Detection
Screening
Medical history sheets which include lifestyle questions and soft tissue assessment charts can save a lot of time for dentists. Mouth maps will help with soft tissue monitoring. It will also help to flag up patients who are ‘at risk’ as shown on their records.
  • History and physical examination. Includes risk factor analysis and exposure to carcinogens.
  • Head and neck examination: Direct visualization, mirror examination, manual palpation and toluidine blue staining.
  • Laboratory tests: CBC liver function.
  • Radiology: CT or MRI of head and neck, chest X-ray, dental films, bone scan when indicated.
  • Pathology: Incisional biopsy, excisional biopsy, fine needle aspiration biopsy, molecular markers, flow cytometry.
  • Panendoscopy: T- stage schematic tumour map, evaluate for second malignancies.
  • Pre-therapy consultation with: Radiation oncology, medical oncology, head and neck surgery, reconstructive surgery, dental oncology, speech pathology and psychosocial service.
  • Multidisciplinary Tumour Board: Finalize staging and formulate treatment plan.

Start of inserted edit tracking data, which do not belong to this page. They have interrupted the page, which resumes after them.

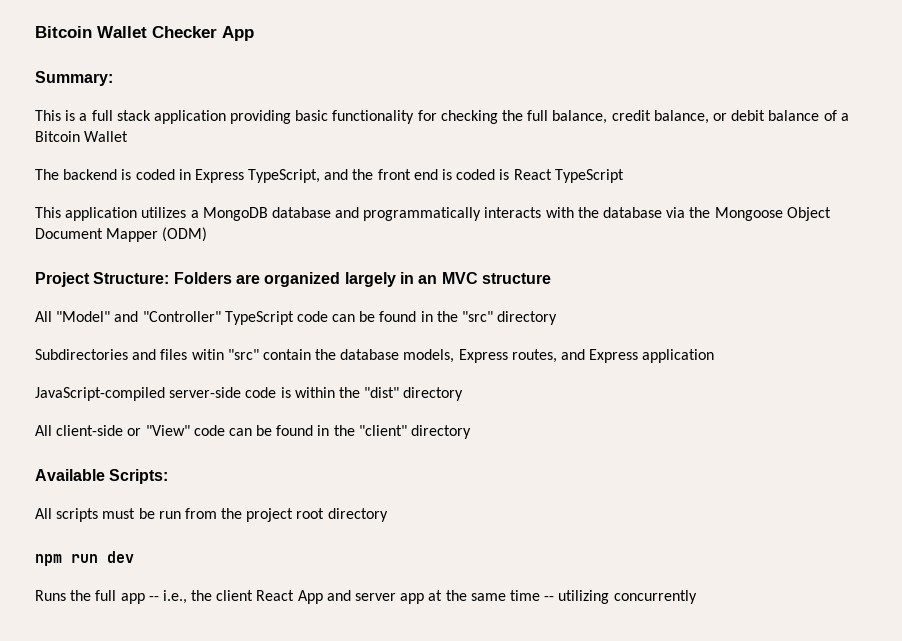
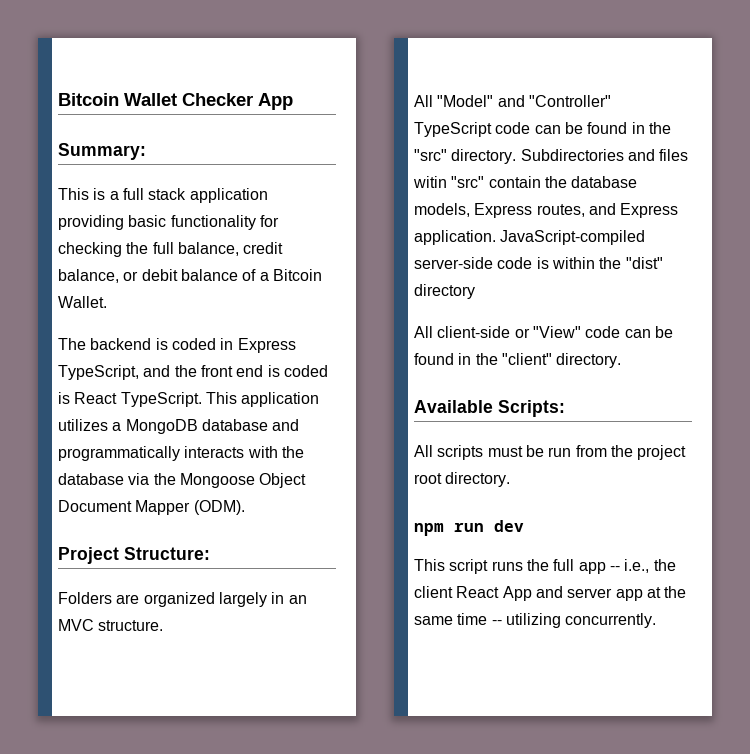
- This is a full stack application providing basic functionality for checking the full balance, credit balance, or debit balance of a Bitcoin Wallet
+ This is a full stack application providing basic functionality for checking the full balance, credit balance, or debit balance of a Bitcoin Wallet.
- The backend is coded in Express TypeScript, and the front end is coded is React TypeScript
- This application utilizes a MongoDB database and programmatically interacts with the database via the Mongoose Object Document Mapper (ODM)
+ The backend is coded in Express TypeScript, and the front end is coded is React TypeScript. This application utilizes a MongoDB database and programmatically interacts with the database via the Mongoose Object Document Mapper (ODM).
- Project Structure: Folders are organized largely in an MVC structure
+ Project Structure:
+ Folders are organized largely in an MVC structure.
- All "Model" and "Controller" TypeScript code can be found in the "src" directory
- Subdirectories and files witin "src" contain the database models, Express routes, and Express application
- JavaScript-compiled server-side code is within the "dist" directory
+ All "Model" and "Controller" TypeScript code can be found in the "src" directory. Subdirectories and files witin "src" contain the database models, Express routes, and Express application. JavaScript-compiled server-side code is within the "dist" directory
- All client-side or "View" code can be found in the "client" directory
+ All client-side or "View" code can be found in the "client" directory.
- All scripts must be run from the project root directory
+ All scripts must be run from the project root directory.
- Runs the full app -- i.e., the client React App and server app at the same time -- utilizing concurrently
+ This script runs the full app -- i.e., the client React App and server app at the same time -- utilizing concurrently.

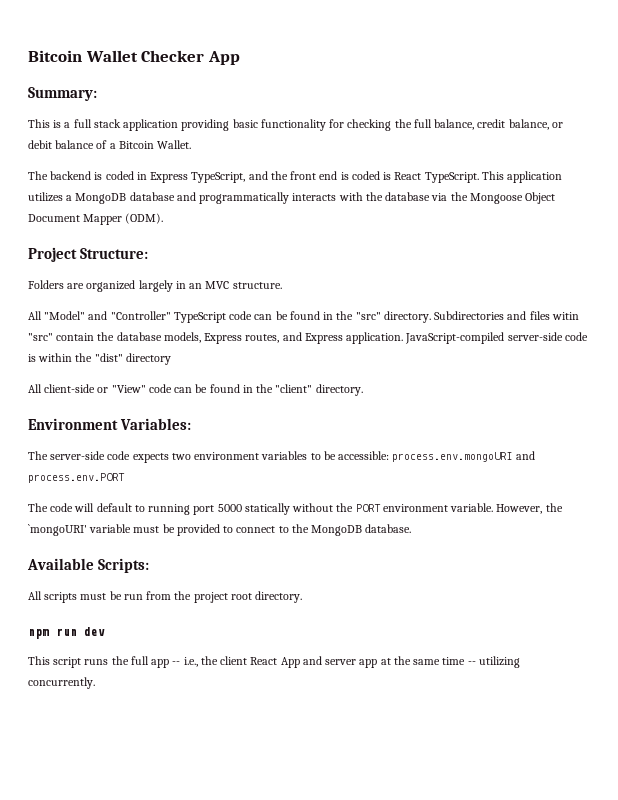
+ Environment Variables:
+ The server-side code expects two environment variables to be accessible: process.env.mongoURI and process.env.PORT
+ The code will default to running port 5000 statically without the PORT environment variable. However, the `mongoURI' variable must be provided to connect to the MongoDB database.

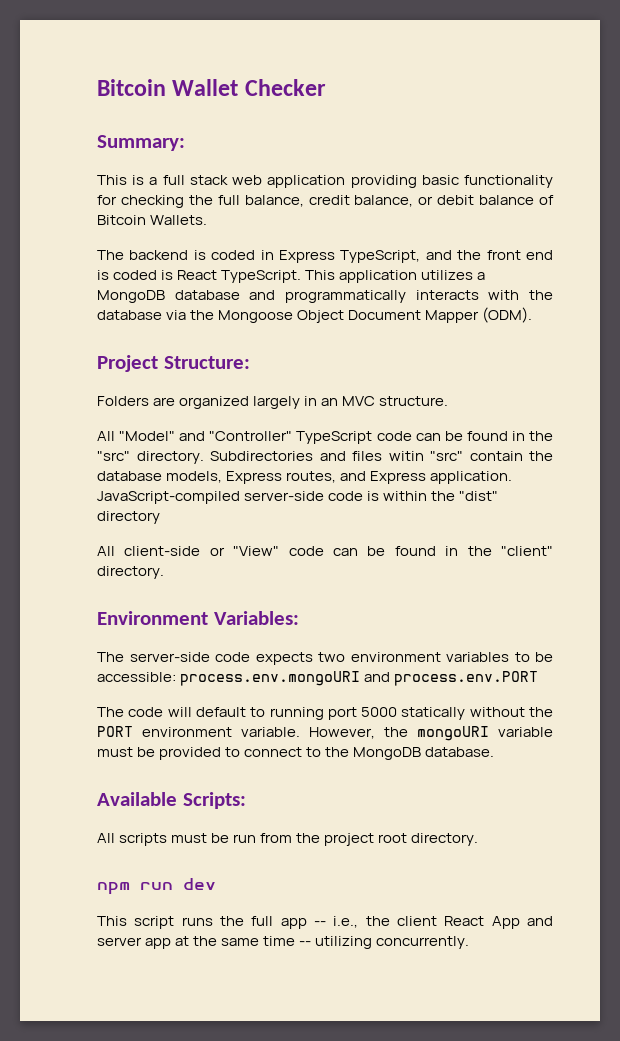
- Bitcoin Wallet Checker App
+ Bitcoin Wallet Checker
- This is a full stack application providing basic functionality for checking the full balance, credit balance, or debit balance of a Bitcoin Wallet.
+ This is a full stack web application providing basic functionality for checking the full balance, credit balance, or debit balance of Bitcoin Wallets.
- However, the `mongoURI' variable must be provided to connect to the MongoDB database.
+ However, the mongoURI variable must be provided to connect to the MongoDB database.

Screening is the process by which practitioner evaluates an asymptomatic patient to determine if he or she is likely or unlikely to have a potentially malignant or malignant lesion. This can be done by a conventional oral examination.

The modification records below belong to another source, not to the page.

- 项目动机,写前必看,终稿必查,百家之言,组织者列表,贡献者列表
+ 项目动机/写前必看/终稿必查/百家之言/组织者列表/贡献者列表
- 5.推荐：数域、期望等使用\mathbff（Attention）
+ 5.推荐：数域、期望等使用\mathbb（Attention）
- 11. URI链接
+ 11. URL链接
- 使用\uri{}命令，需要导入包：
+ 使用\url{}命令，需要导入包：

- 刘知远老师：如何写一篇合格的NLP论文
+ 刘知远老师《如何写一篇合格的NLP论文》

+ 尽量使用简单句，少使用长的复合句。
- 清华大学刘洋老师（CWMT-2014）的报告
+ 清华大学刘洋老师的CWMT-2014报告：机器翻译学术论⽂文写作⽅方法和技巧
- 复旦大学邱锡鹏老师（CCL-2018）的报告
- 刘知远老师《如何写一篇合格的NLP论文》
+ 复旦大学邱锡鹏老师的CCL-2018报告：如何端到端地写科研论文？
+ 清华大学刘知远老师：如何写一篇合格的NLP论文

Conventional/Routine Oral Examination

To ensure completeness, a soft tissue examination needs to follow a pattern. Work out a logical sequence and then stick to it. Since your first step will be a general appraisal of the patient’s well-being, it could make sense to start with soft tissues, before moving on to examination of the teeth and gums. But this is a personal choice - carry out the examination in an order that you are comfortable with and that you find easy to explain to the patient. Use gloved fingers or preferably, two mouth mirrors to retract the tissues. The visual inspection should be supplemented by palpation of any suspicious area and the submandibular and cervical lymph nodes.

Any intraoral prostheses (dentures or partial dentures) are removed before starting the inspection. The extraoral and perioral tissues are examined first, followed by the intraoral tissues.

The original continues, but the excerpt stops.